* Problem description
Which lines of the entries contain the string "news"? Copy each of them.

* Provided entries
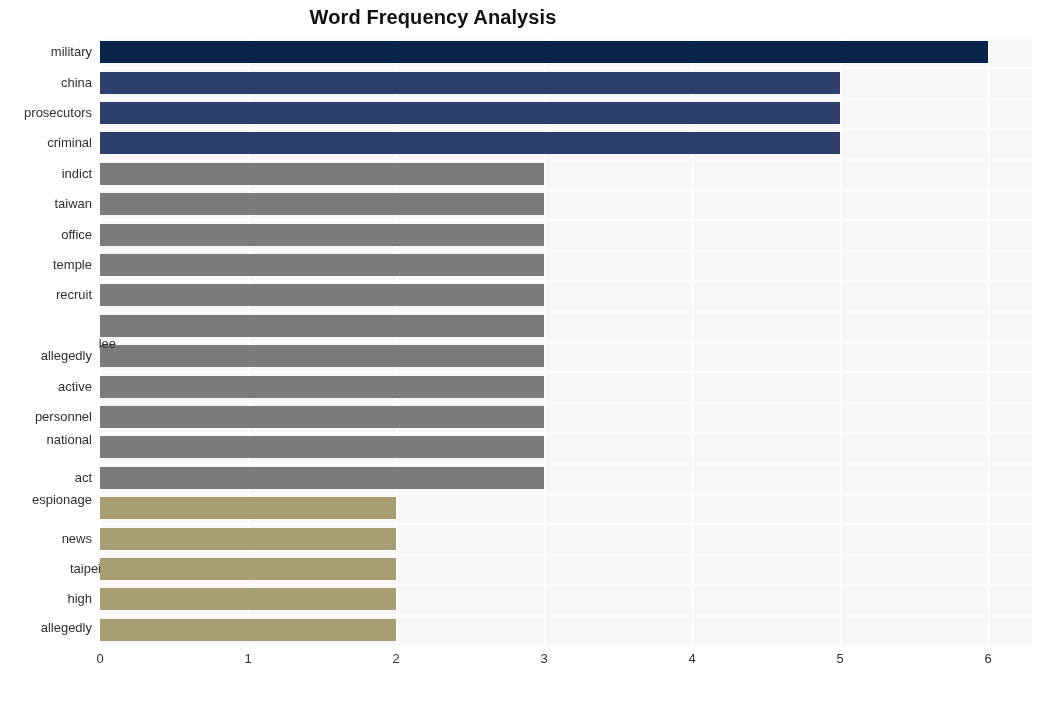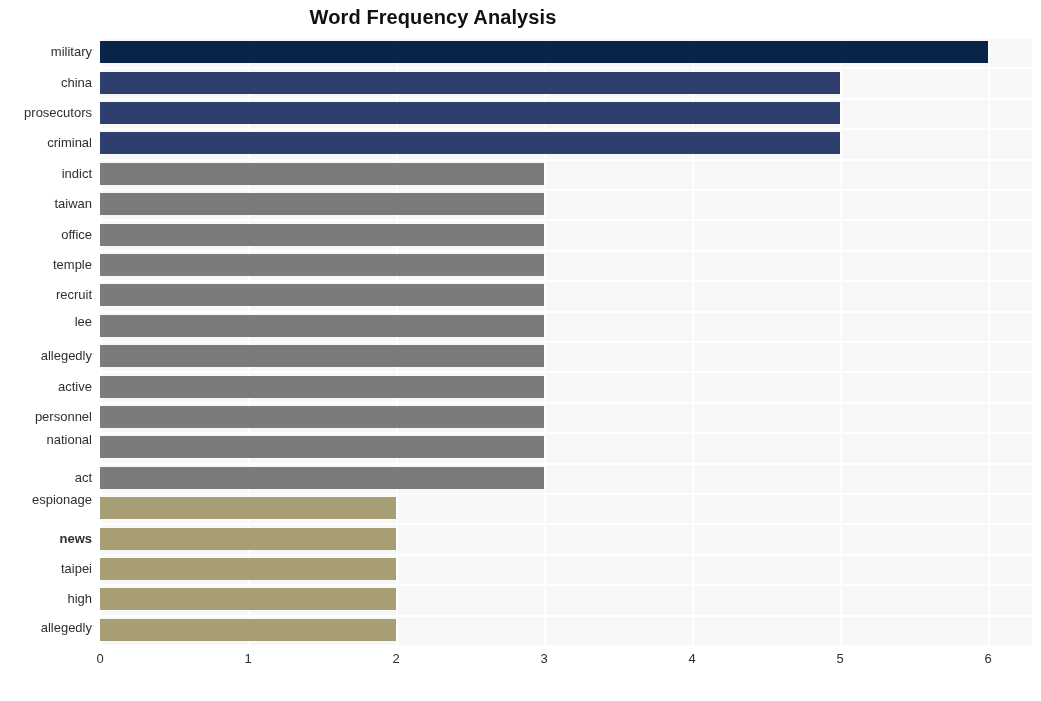--- a/index.html
+++ b/index.html
@@ -149,29 +149,29 @@
   <div id="ylabels-layer">
       <div class="ylabel" style="top: 44.2px;">military</div>
       <div class="ylabel" style="top: 74.6px;">china</div>
       <div class="ylabel" style="top: 105px;">prosecutors</div>
       <div class="ylabel" style="top: 135.4px;">criminal</div>
       <div class="ylabel" style="top: 165.8px;">indict</div>
       <div class="ylabel" style="top: 196.2px;">taiwan</div>
       <div class="ylabel" style="top: 226.6px;">office</div>
       <div class="ylabel" style="top: 257px;">temple</div>
       <div class="ylabel" style="top: 287.4px;">recruit</div>
-      <div class="ylabel" style="top: 314px;">lee</div>
+      <div class="ylabel" style="top: 336px; padding-left: 24px;">lee</div>
       <div class="ylabel" style="top: 348.2px;">allegedly</div>
       <div class="ylabel" style="top: 378.6px;">active</div>
       <div class="ylabel" style="top: 409px;">personnel</div>
       <div class="ylabel" style="top: 432px; text-align: right;">national</div>
       <div class="ylabel" style="top: 469.8px;">act</div>
       <div class="ylabel" style="top: 492px;">espionage</div>
-      <div class="ylabel" style="top: 530.6px; font-weight: bold;">news</div>
-      <div class="ylabel" style="top: 561px;">taipei</div>
+      <div class="ylabel" style="top: 530.6px;">news</div>
+      <div class="ylabel" style="top: 561px; margin-left: 9px;">taipei</div>
       <div class="ylabel" style="top: 591.4px;">high</div>
       <div class="ylabel" style="top: 620px;">allegedly</div>
     </div>
   <div id="xticks-layer">
       <div class="xtick" style="left: 100px;">0</div>
       <div class="xtick" style="left: 248px;">1</div>
       <div class="xtick" style="left: 396px;">2</div>
       <div class="xtick" style="left: 544px;">3</div>
       <div class="xtick" style="left: 692px;">4</div>
       <div class="xtick" style="left: 840px;">5</div>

* Solution for this exercise
-      <div class="ylabel" style="top: 530.6px; font-weight: bold;">news</div>
+      <div class="ylabel" style="top: 530.6px;">news</div>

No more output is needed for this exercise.